Die modular aufgebaute GDI des krz erlaubt, sofern gewünscht, weiterhin auch den Zugriff anderer Komponenten auf die Baumdaten. So können die Daten bei Bedarf von weiteren Systemen, wie etwa dem krz-eigenen WebGIS oder auch CAD-Arbeitsplätzen verwendet werden. Die zentrale Datenhaltung sowie die Anbindung der einzelnen Komponenten erlauben es, dass Änderungen, die am Baumdatenbestand erfolgen, direkt und ohne zusätzlichen Konvertierungsaufwand für alle Geoinformationssysteme (GIS) aktuell verfügbar sind.

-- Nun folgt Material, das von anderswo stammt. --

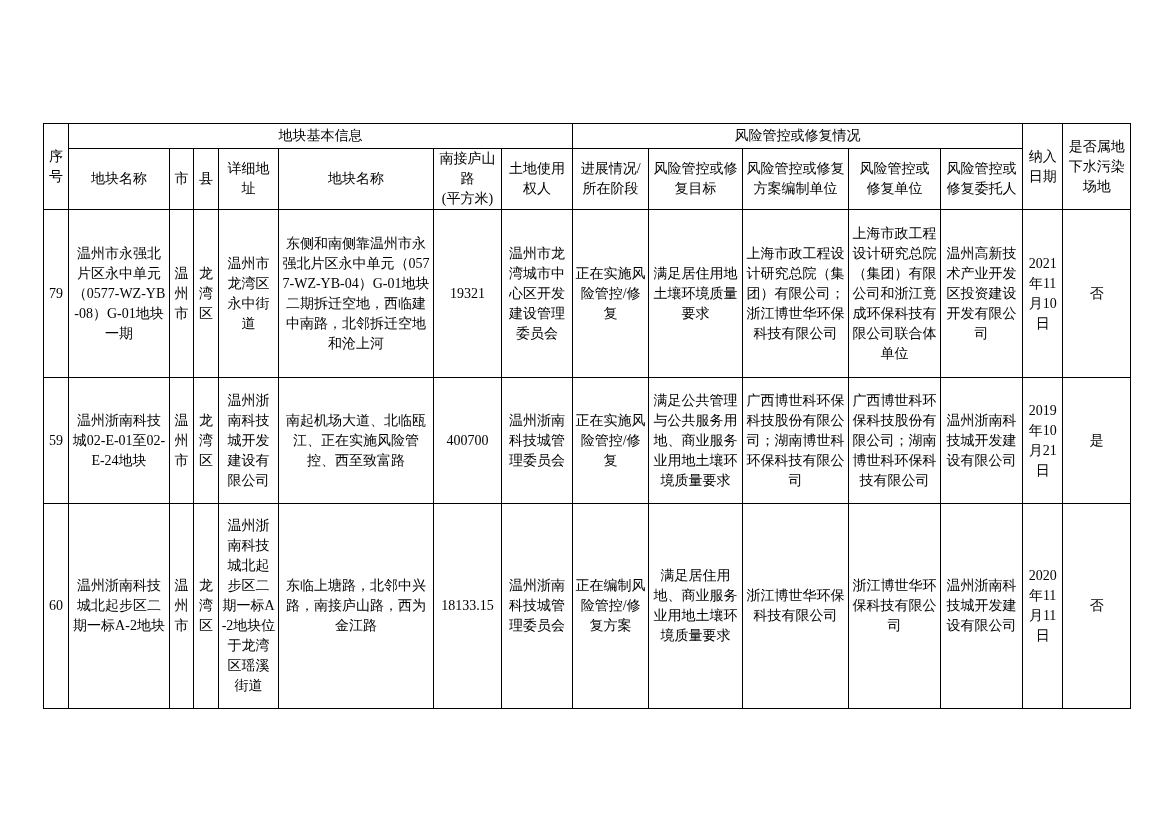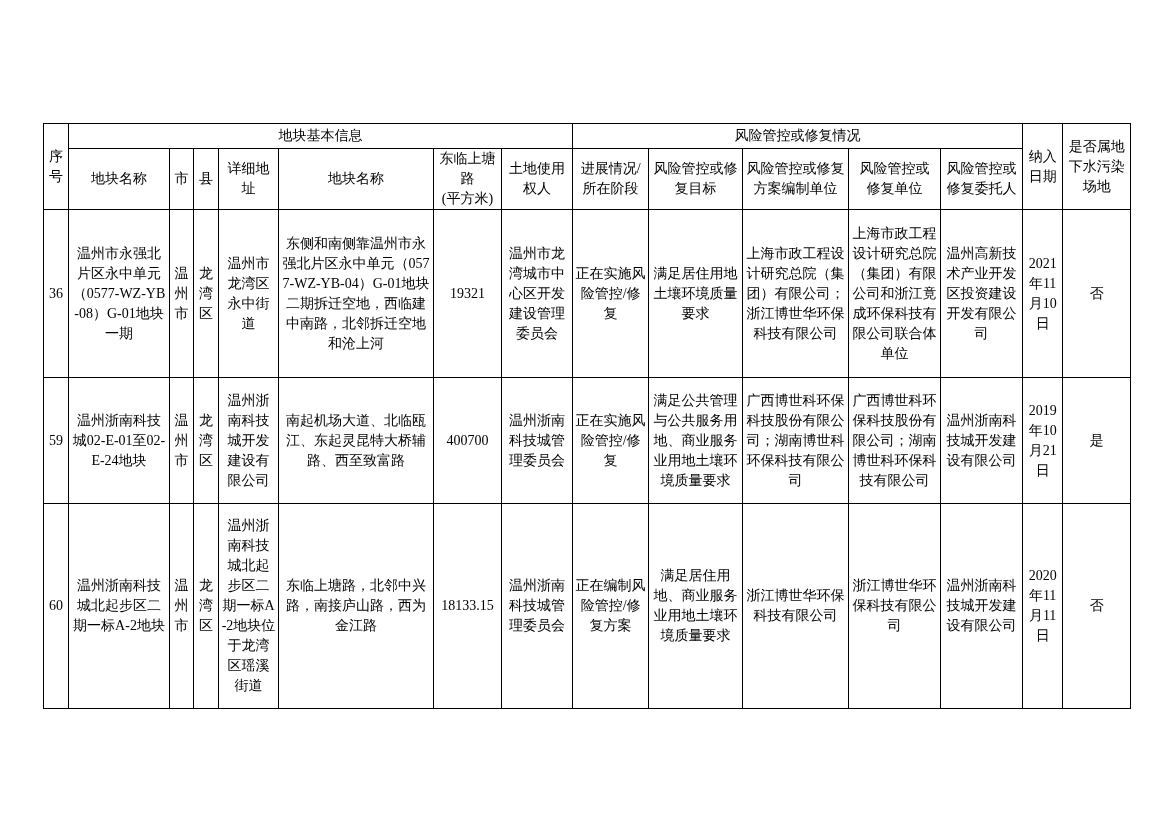"东临上塘路" th.prewrap { text: 东临上塘 -> 南接庐山 }
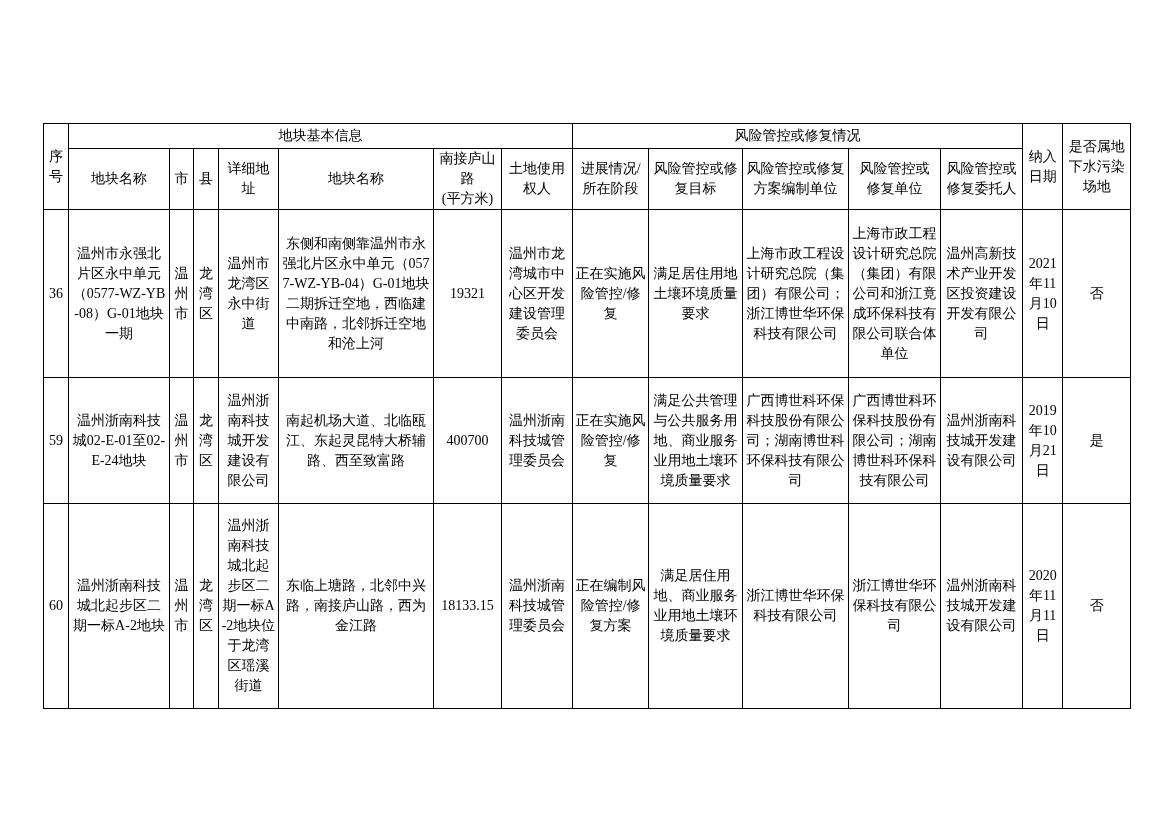"36" td { text: 36 -> 79 }
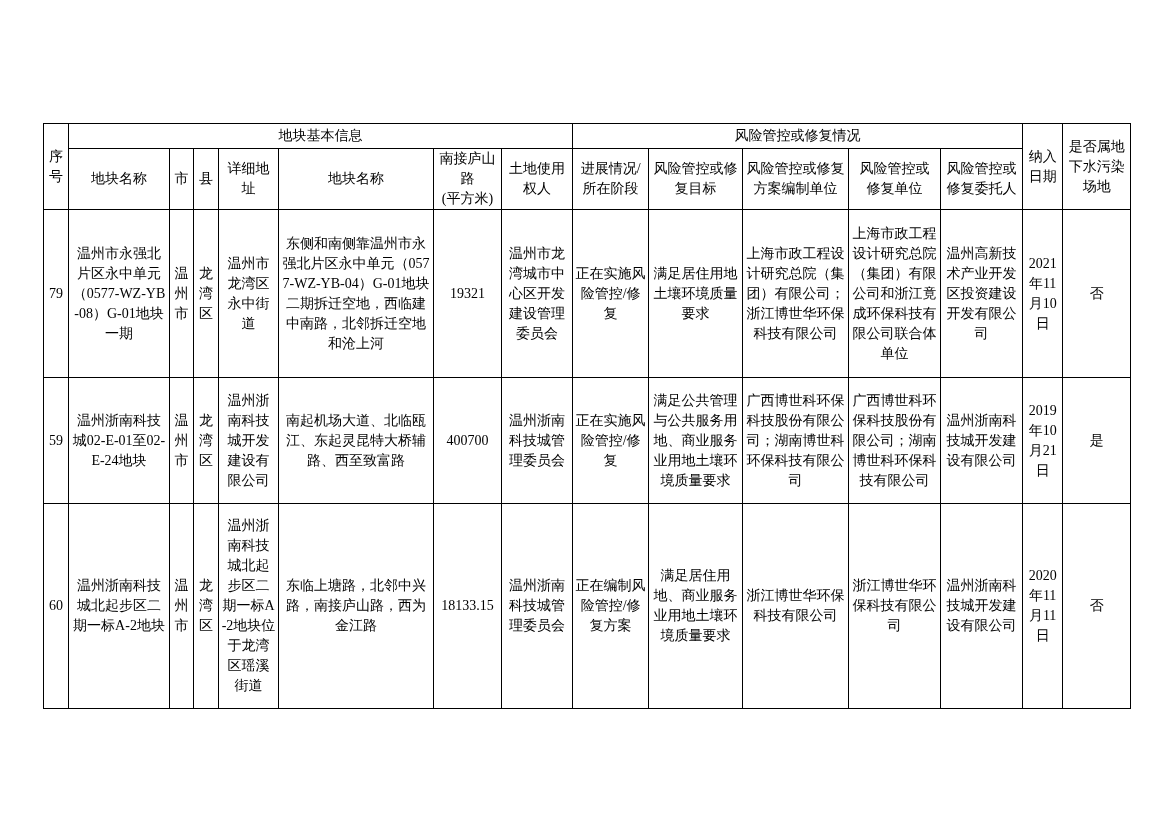"南起机场大道、北临瓯江、东起灵昆特大桥辅路、西至致富路" td { text: 东起灵昆特大桥辅路 -> 正在实施风险管控 }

Die Baumkontrollen werden mit mobilen Geräten, wie Notebooks oder Tablets im Gelände durchgeführt. Aufgrund der gegenwärtig leider noch unzureichend stark ausgelegten Funknetze kann insbesondere in den ländlichen Regionen ein fehlerfreier Zugriff auf die im krz betriebene Private-Cloud-Lösung nicht gewährleistet werden. Entsprechend sind die Geräte der Außendienstmitarbeiter mit einem QGIS ausgestattet, in das ein eigens für die Baumkontrollen entwickeltes Plugin implementiert ist. Die für die Kontrollen benötigten Daten werden vor den jeweiligen Außendienstarbeiten aus dem zentralen Verfahren auf das mobile Gerät exportiert. Analog erfolgt nach den Kontrollgängen über eine bereitgestellte Schnittstelle der Import der edierten Baumdaten in die zentrale Datenbank. 

Durch die Nutzung der zentral angebotenen krz-Lösung erfährt die Gemeinde Stemwede auf EDV-technischer Seite eine deutliche administrative Entlastung. Zudem verspricht die Nutzung der Geodateninfrastruktur des krz eine erhöhte Datensicherheit. Das Dokumentations- und Pflegemanagement sowie die Kombination der Baumdaten mit weiteren Geodatenbeständen bedeuten darüber hinaus einen erheblichen Mehrwert an Transparenz in den Bereichen Planung, Pflege und Rechtssicherheit.